* [Task description]:
Repeat the listing below word for word, stopping after the line that contains "2020-03-29: 6 -> 13".
Segment Open
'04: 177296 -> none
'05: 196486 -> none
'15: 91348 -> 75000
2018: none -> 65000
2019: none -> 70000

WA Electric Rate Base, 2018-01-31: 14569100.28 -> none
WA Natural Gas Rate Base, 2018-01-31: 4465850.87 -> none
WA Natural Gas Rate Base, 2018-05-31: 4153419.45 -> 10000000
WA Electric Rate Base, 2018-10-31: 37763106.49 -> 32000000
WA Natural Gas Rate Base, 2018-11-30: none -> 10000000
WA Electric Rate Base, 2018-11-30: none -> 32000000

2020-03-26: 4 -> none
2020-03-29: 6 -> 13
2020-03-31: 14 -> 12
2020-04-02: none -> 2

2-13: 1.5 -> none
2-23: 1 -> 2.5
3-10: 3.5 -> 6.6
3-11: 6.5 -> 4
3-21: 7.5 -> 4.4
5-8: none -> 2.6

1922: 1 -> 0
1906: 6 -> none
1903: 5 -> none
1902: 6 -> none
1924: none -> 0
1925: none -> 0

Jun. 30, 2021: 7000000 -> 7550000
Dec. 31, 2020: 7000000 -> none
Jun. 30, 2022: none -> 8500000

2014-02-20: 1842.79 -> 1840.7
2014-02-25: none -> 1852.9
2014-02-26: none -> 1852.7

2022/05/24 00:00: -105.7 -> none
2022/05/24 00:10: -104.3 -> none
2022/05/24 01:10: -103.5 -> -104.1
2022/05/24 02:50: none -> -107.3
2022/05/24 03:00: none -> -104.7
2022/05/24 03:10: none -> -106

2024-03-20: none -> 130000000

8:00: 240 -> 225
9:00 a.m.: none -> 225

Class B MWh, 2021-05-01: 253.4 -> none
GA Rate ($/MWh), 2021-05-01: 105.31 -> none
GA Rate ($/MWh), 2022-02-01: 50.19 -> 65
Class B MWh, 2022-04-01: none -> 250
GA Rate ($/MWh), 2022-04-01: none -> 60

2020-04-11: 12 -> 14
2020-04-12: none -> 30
Segment Closed
* [Finished task]:
'04: 177296 -> none
'05: 196486 -> none
'15: 91348 -> 75000
2018: none -> 65000
2019: none -> 70000

WA Electric Rate Base, 2018-01-31: 14569100.28 -> none
WA Natural Gas Rate Base, 2018-01-31: 4465850.87 -> none
WA Natural Gas Rate Base, 2018-05-31: 4153419.45 -> 10000000
WA Electric Rate Base, 2018-10-31: 37763106.49 -> 32000000
WA Natural Gas Rate Base, 2018-11-30: none -> 10000000
WA Electric Rate Base, 2018-11-30: none -> 32000000

2020-03-26: 4 -> none
2020-03-29: 6 -> 13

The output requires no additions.